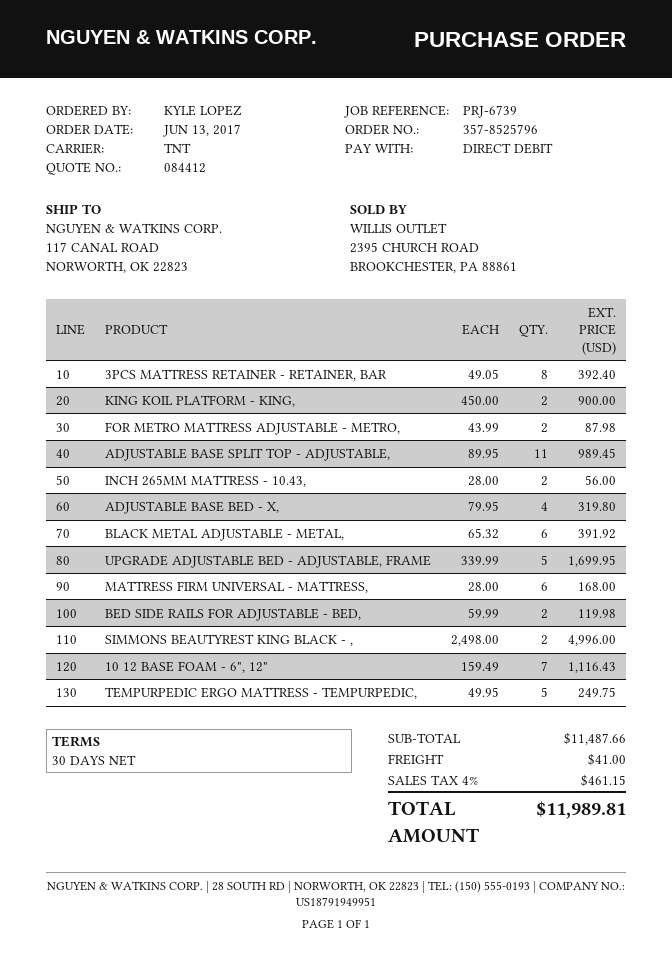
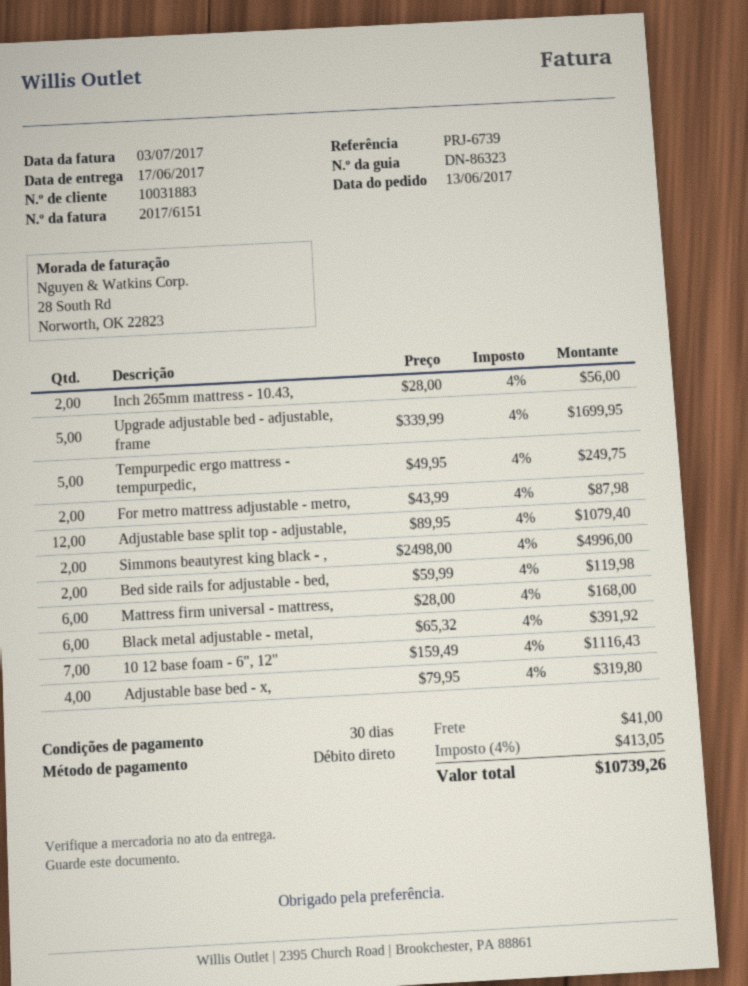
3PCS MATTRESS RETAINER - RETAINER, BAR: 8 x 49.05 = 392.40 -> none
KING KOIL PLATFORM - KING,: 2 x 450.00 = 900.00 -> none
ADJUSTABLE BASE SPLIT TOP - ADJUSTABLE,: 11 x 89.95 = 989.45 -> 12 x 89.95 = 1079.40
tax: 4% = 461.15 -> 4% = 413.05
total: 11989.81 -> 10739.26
--
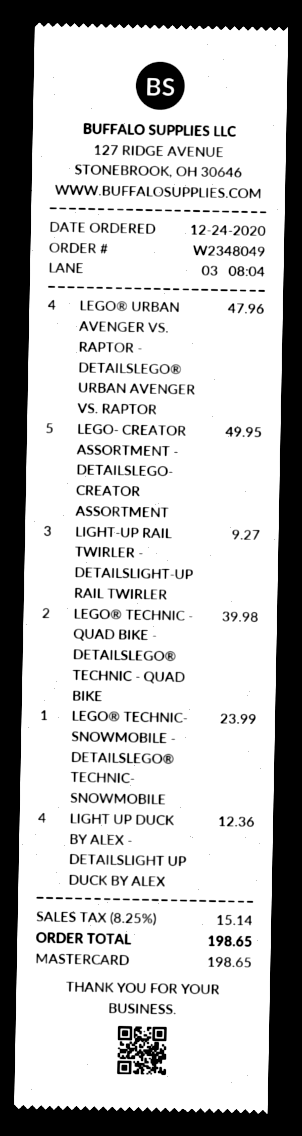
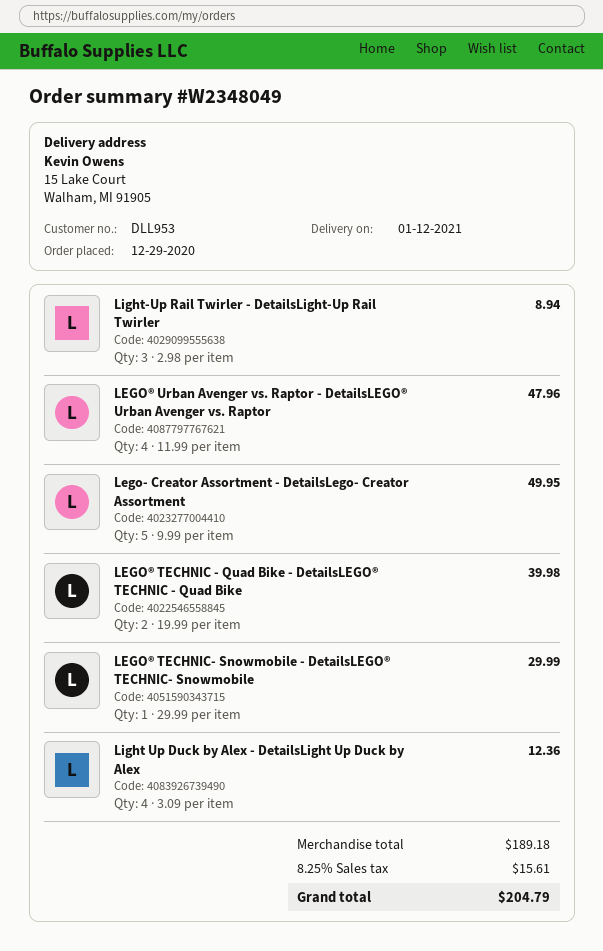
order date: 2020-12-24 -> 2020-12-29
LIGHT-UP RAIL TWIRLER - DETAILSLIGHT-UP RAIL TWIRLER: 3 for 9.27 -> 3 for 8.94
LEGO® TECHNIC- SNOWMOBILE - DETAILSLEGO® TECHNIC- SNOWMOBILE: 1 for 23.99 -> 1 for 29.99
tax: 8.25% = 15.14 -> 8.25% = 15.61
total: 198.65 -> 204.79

EXERCISE DETAILS – Using the entries shown above, reproduce verbatim the lines from the line bearing "order date: 2020-12-24 -> 2020-12-29" to the line bearing "total: 198.65 -> 204.79", inclusive.

SOLUTION –
order date: 2020-12-24 -> 2020-12-29
LIGHT-UP RAIL TWIRLER - DETAILSLIGHT-UP RAIL TWIRLER: 3 for 9.27 -> 3 for 8.94
LEGO® TECHNIC- SNOWMOBILE - DETAILSLEGO® TECHNIC- SNOWMOBILE: 1 for 23.99 -> 1 for 29.99
tax: 8.25% = 15.14 -> 8.25% = 15.61
total: 198.65 -> 204.79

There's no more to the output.